- Your objective
Nothing but the lines from the one that contains "2568 BYN: 5" through the end of the data should be reproduced, and each must match exactly.

- Data to use
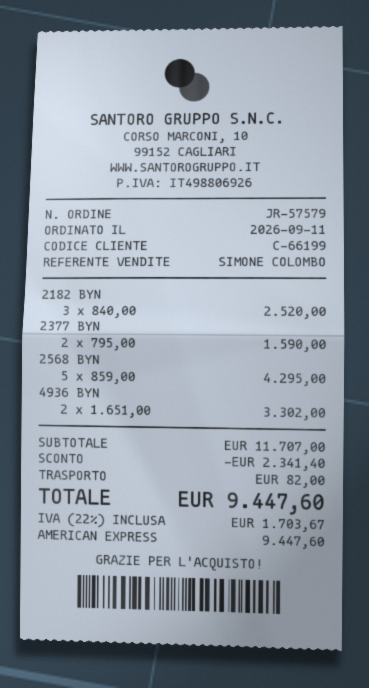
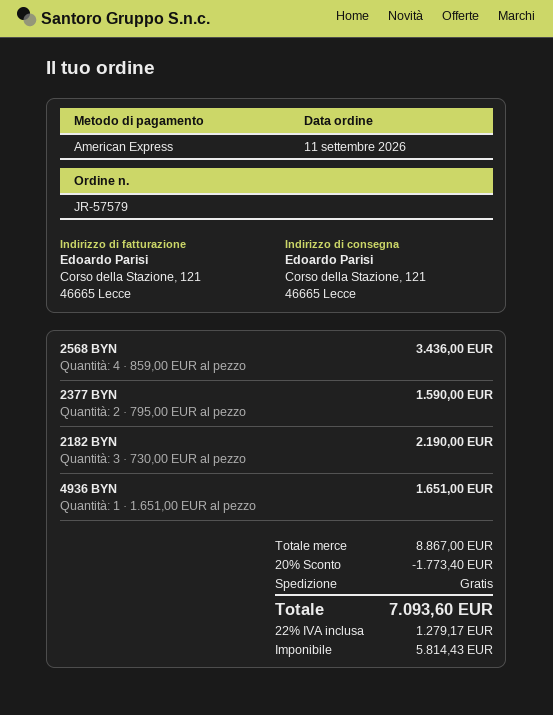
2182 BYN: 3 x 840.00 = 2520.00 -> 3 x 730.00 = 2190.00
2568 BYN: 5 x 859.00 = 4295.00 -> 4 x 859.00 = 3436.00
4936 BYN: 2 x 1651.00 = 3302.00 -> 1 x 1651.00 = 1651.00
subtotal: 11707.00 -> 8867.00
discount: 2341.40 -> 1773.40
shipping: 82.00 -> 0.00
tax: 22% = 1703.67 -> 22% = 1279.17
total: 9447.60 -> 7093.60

- Result of the task
2568 BYN: 5 x 859.00 = 4295.00 -> 4 x 859.00 = 3436.00
4936 BYN: 2 x 1651.00 = 3302.00 -> 1 x 1651.00 = 1651.00
subtotal: 11707.00 -> 8867.00
discount: 2341.40 -> 1773.40
shipping: 82.00 -> 0.00
tax: 22% = 1703.67 -> 22% = 1279.17
total: 9447.60 -> 7093.60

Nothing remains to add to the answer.